Мальчик даже не заметил, что руки его уже двигаются, сперва медленно,
с задумчивой неторопливостью, а потом быстрее, еще быстрее, и под самый
конец - стремительно, как две змеи, увлекая за собой крепко сбитое,
напрягшееся тело...
- Алкид! - послышалось из дома. - Алки-и-ид!
Мальчик вздрогнул, словно очнувшись, и замер.
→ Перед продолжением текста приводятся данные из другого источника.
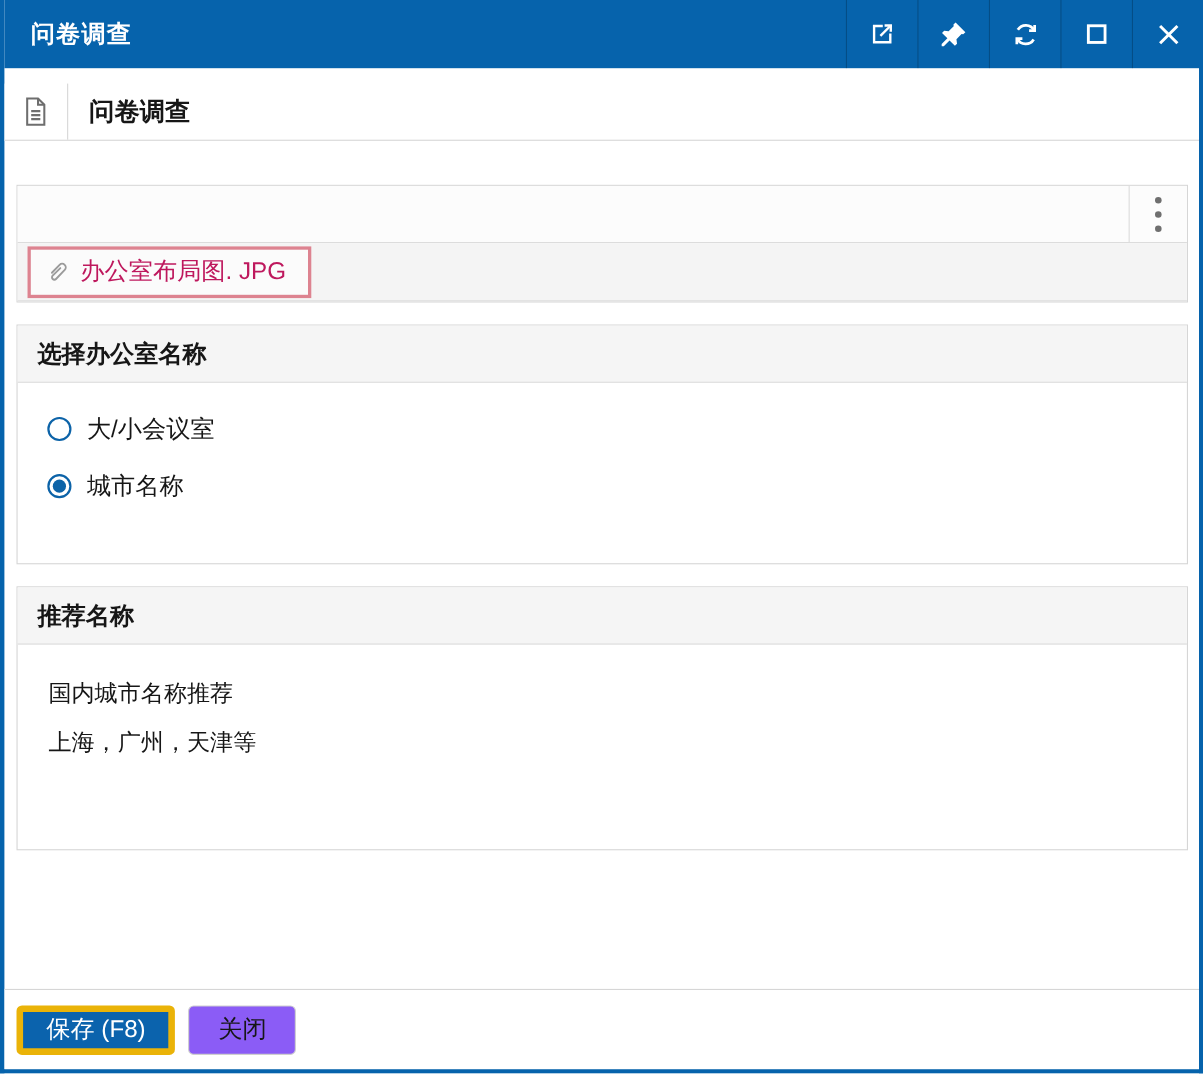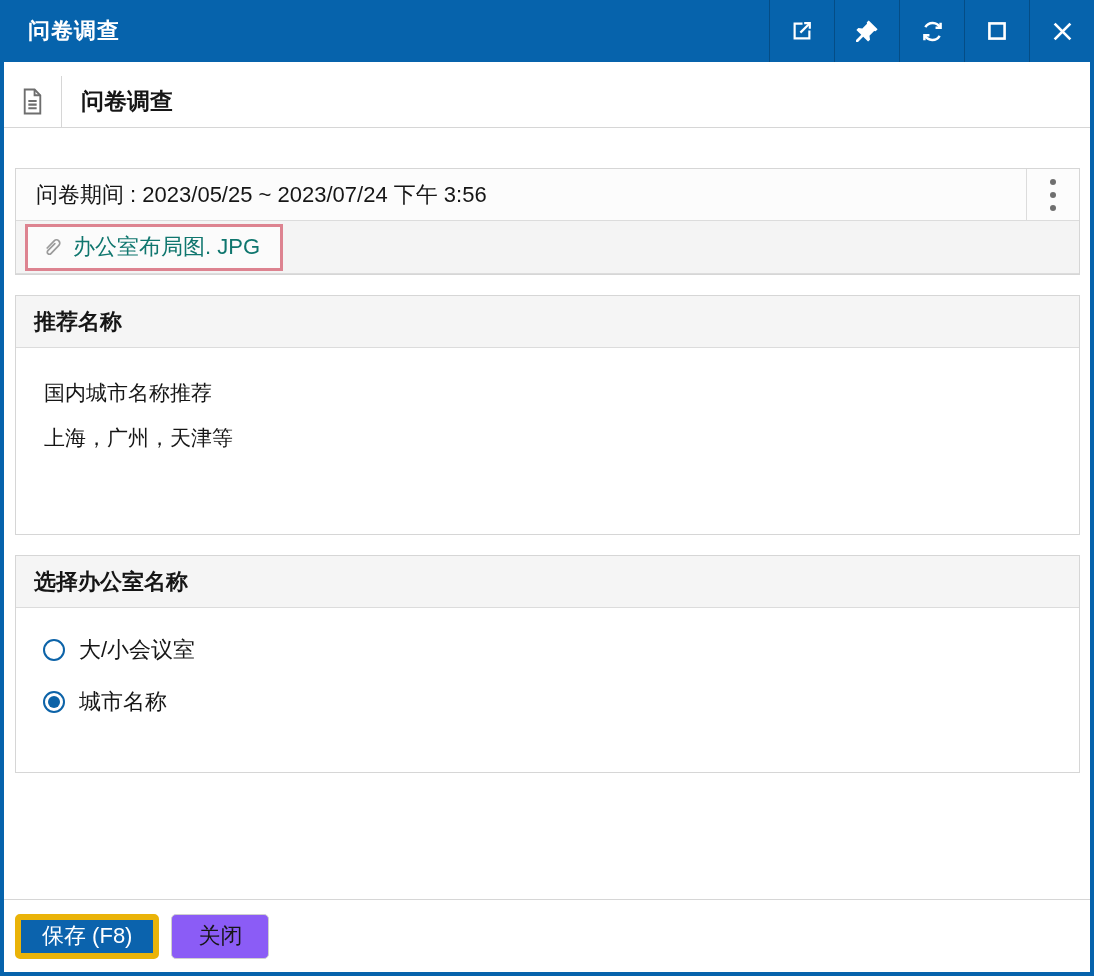--- a/index.html
+++ b/index.html
@@ -171,7 +171,6 @@
 
     <div class="panel">
       <div class="rowA">
-        <span class="rowA-text">问卷期间 : 2023/05/25 ~ 2023/07/24 下午 3:56</span>
         <div class="dots-cell">
           <span class="dot"></span>
           <span class="dot"></span>

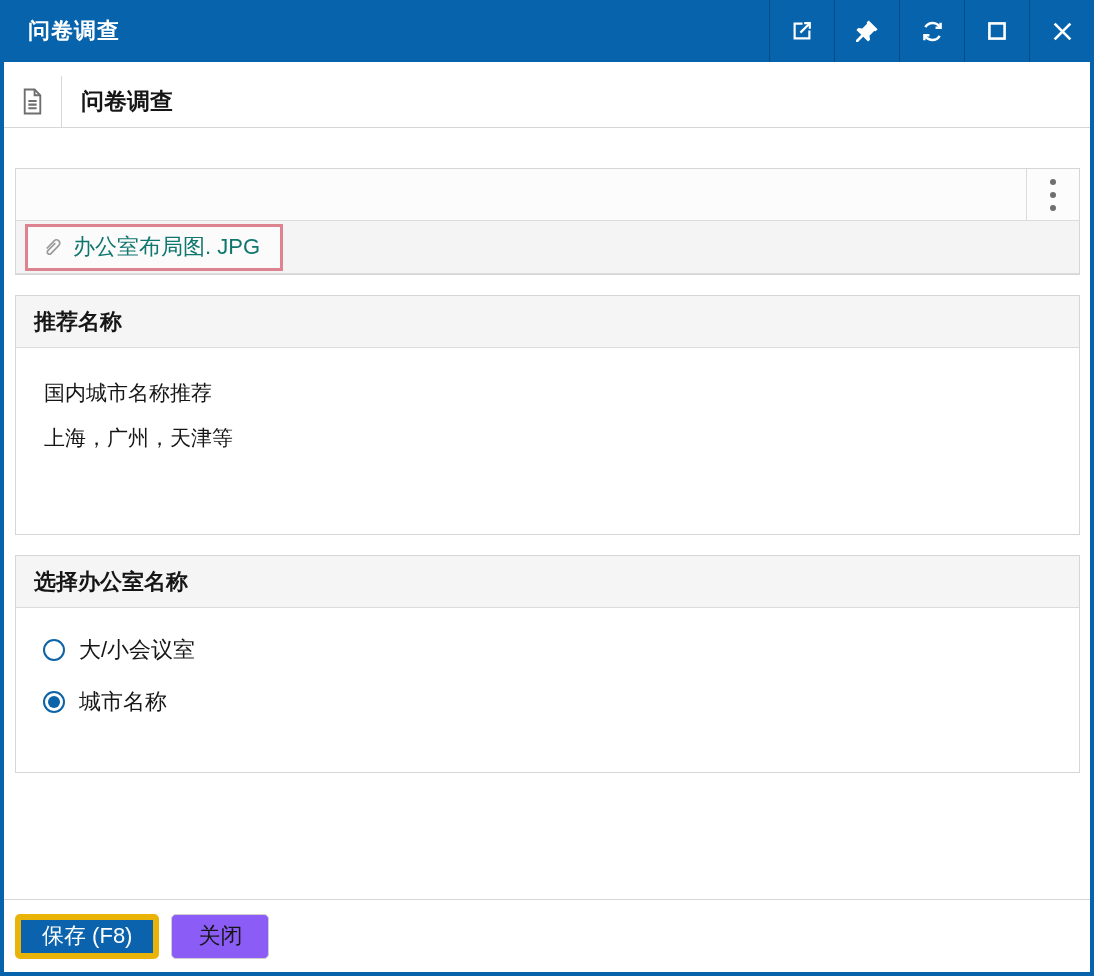--- a/index.html
+++ b/index.html
@@ -73,7 +73,7 @@
     display:inline-flex;align-items:center;gap:11px;
     padding:0 20px 0 13px;
   }
-  .attach-link{font-size:22px;color:#0f766e;text-decoration:none;cursor:pointer;}
+  .attach-link{font-size:22px;color:#be185d;text-decoration:none;cursor:pointer;}
   .rowC{height:106px;padding:19px 20px 0 20px;font-size:21px;background:#fff;}
   
   .section{margin-top:20px;}

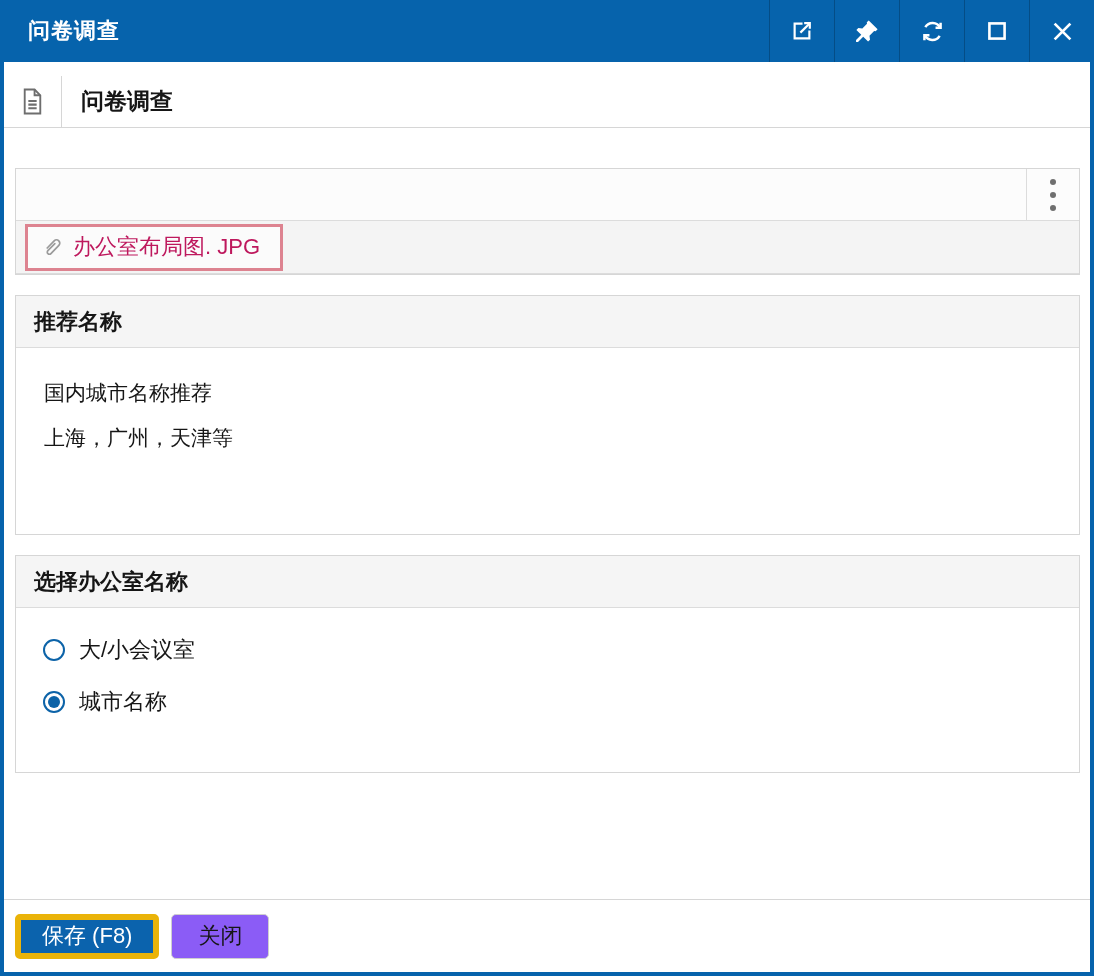--- a/index.html
+++ b/index.html
@@ -188,14 +188,6 @@
     </div>
 
     <div class="panel section">
-      <div class="section-header">推荐名称</div>
-      <div class="section-body-2">
-        <div>国内城市名称推荐</div>
-        <div>上海，广州，天津等</div>
-      </div>
-    </div>
-
-    <div class="panel section">
       <div class="section-header">选择办公室名称</div>
       <div class="section-body-1">
         <div class="radio-row">
@@ -209,6 +201,14 @@
       </div>
     </div>
 
+    <div class="panel section">
+      <div class="section-header">推荐名称</div>
+      <div class="section-body-2">
+        <div>国内城市名称推荐</div>
+        <div>上海，广州，天津等</div>
+      </div>
+    </div>
+
   </div>
 
   <div class="footer">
Не двигаясь, он следил
за тем, как дверь мегарона распахивается и, перемахивая через балюстраду,
к нему несется взъерошенная копия его самого; несется и останавливается в
десяти шагах.
Как две одинаковые статуи, вышедшие из-под резца одного мастера,
стояли они во дворе; разве что первый мальчик был обнажен, если не считать
легкой набедренной повязки, а второй был одет в будничную одежду с
коричневой полосой по подолу, и еще он держал в руке костяной плектр от
кифары.
- Автолик там? - спросил второй, швыряя плектр на землю и пальцем
указывая за забор.
Алкид кивнул.
- Отлично! - во все горло завопил второй, вихрем срываясь с места, и
через мгновенье Алкид снова был во дворе один.
Впрочем, одиночество его оказалось коротким.
Опять хлопнула дверь, и на террасе мегарона объявился сухощавый
человек лет сорока, одетый не по погоде в шерстяную накидку-фарос поверх
длинного хитона. Лицо появившегося всякий счел бы
утонченно-привлекательным, но сейчас оно было искажено гримасой ярости и
скорей напоминало маску Горгоны.
Сухие нервные пальцы мужчины, выдававшие в нем музыканта, плотно
охватывали учительский посох, раздвоенный на конце.
- Ификл! - закричал он, сбегая по ступенькам и громко стуча
сандалиями. - Вот ты где, мерзавец!.. и хитон сбросил - думал, я не
узнаю...
- Я не... - начал было мальчик, но посох учителя уже обрушился на его
плечи, оцарапав рогулькой щеку до крови.
Еще два удара последовали один за другим. Учитель Лин-кифаред не был
воином, хотя хлестал сильно и беспощадно, забывшись в раздражении - иначе
он бы заметил, занося посох для очередного удара, как глаза мальчика
полыхнули безумным огнем, а из закушенной нижней губы упала на землю почти
невидимая капелька крови; упала, подобно жертве на алтарь Ареса-Эниалия,
кровавого сына Зевса, ненавистного отцу.
Нет, учитель Лин не был воином, и поэтому опустил посох в четвертый
раз, промахнувшись и сгибаясь пополам от резкого удара локтем в живот, и
правая рука Алкида неумолимым кольцом охватила его шею, заставляя нелепо
вскинуть гладко выбритый по микенской моде подбородок, а левая ладонь
мальчика легла на затылок Лина почти ласково; Алкид крутнулся, припадая на
колено, ноги учителя Лина брыкнули, отрываясь от земли, и послышался
слабый хруст, какой бывает, когда ломается сухая ветка...
Автолик был не прав.
Мальчик стоял на коленях возле тела учителя Лина, и лишь одна мысль
пульсировала в его мозгу, подобно воспалившейся ране: "Автолик не прав. Не
прав. Не прав..."
И в сухих глазах Алкида медленно угасало темное пламя.
- Ты нарочно! - донеслось от ворот. - Ты нарочно разозлил Автолика! А
наказал он меня! Ты нарочно, мы так не договаривались!